Southern African Archbishop Njongonkulu Ndungane, social activist and liberal-leaning successor to Nobel laureate Archbishop Desmond Tutu, has played down the homosexuality rift and accused anti-gay forces of ``arrogance'' by attempting to ``divert us from the major life and death issues in the world.''
``People are going hungry across the world ... HIV/AIDS is a global emergency,'' Ndungane said in a recent statement. ``These are major urgent issues which should be priority for the church and we must not lose our focus.''
Ndungane rejected the possibility of churches in southern Africa ``breaking communion'' with the Episcopal Church, as the Nigerians and other Africans have done.

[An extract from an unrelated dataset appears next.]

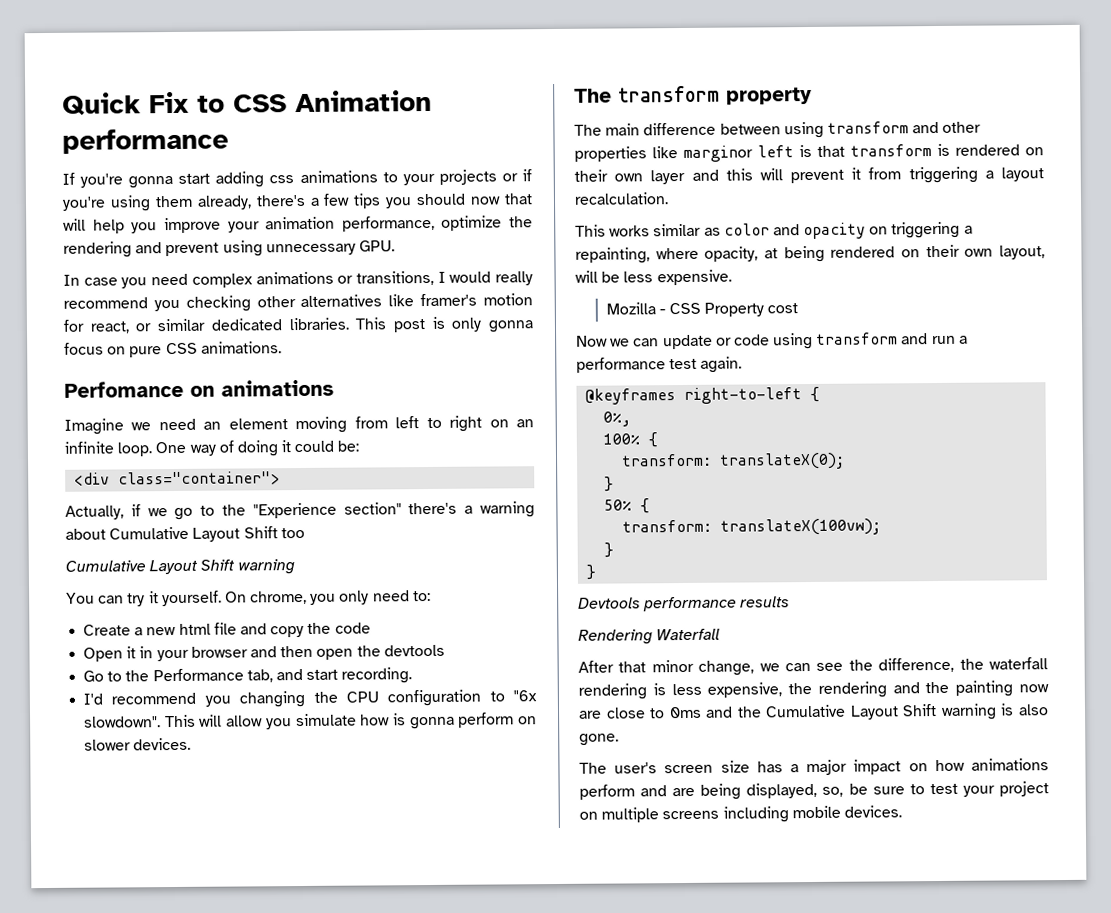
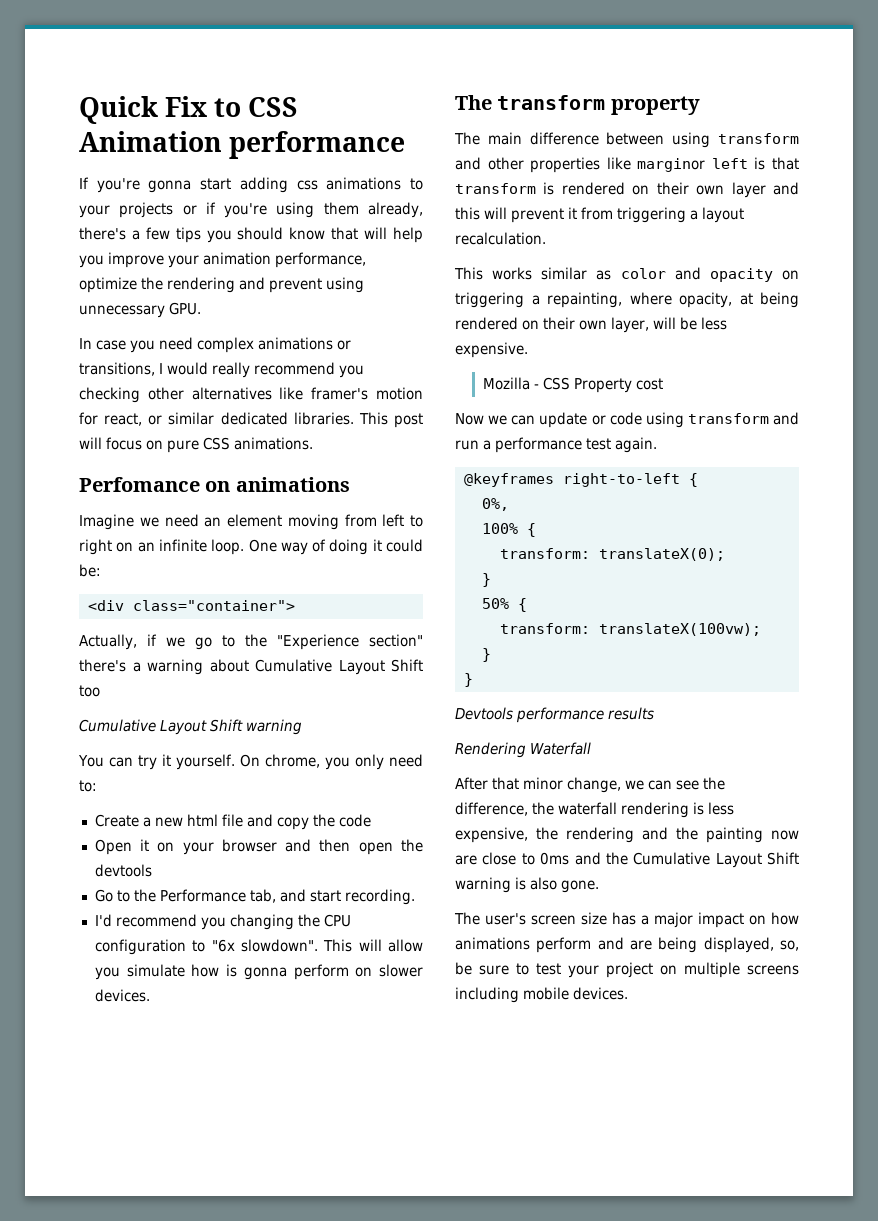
[470,196,502,205] now -> [289,227,326,240] know
[431,316,534,333] is only gonna -> [79,437,102,449] will
[139,646,154,659] in -> [157,842,175,852] on
[999,245,1045,260] layout, -> [611,317,649,333] layer,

Akinola insists he is ``not looking to create a personal legacy'' with his anti-gay clergy stance. Instead, he says his main goals before retiring are to ensure the Church of Nigeria is ``well-endowed materially, spiritually, numerically.''
An ethnic Yoruba from southwestern Nigeria, Akinola abandoned a chain of cabinetmaking shops and postal agencies in the country's Muslim-dominated north to ``follow the calling of the church'' in 1968.
These days, Akinola boasts of creating a diocese in Abuja, ``from nothing on the ground. No church, no land, no money.'' Two decades ago, parishioners worshipped ``under trees, others in classrooms,'' while today there is a cathedral and several parish churches.
Nigerians still regard him as a ``big man'' who, traveling in a chauffeur-driven, bulletproof Mercedes, rubs shoulders with the rich and powerful.
For instance, President Olusegun Obasanjo, a longtime friend who hails from Akinola's hometown of Abeokuta, sent a three-man delegation to congratulate him for being elected leader of the Christian Association of Nigeria, an umbrella group uniting the nation's 60 million Christians.
During a recent meeting with foreign journalists, church employees greeted Akinola with a combination of affection and obeisance. They chuckled, and kneeled to the archbishop, who laughingly referred to them as ``you bushmen.'' In one case, Akinola rapped his knuckles on the bowed head of one man who apologized for forgetting a set of master keys to the church.
Akinola described his new responsibilities with African Anglican provinces and Nigerian churches as ``joyful burdens.''
In this time of division, they include the job of seeking new sources of funding independent of rich Western churches that traditionally have been a mainstay for poorer African counterparts.
``They are trying to make my God a liar. That I will not accept. If that's the case, then better to be poor and loyal to God than to have all the money in the world,'' Akinola said.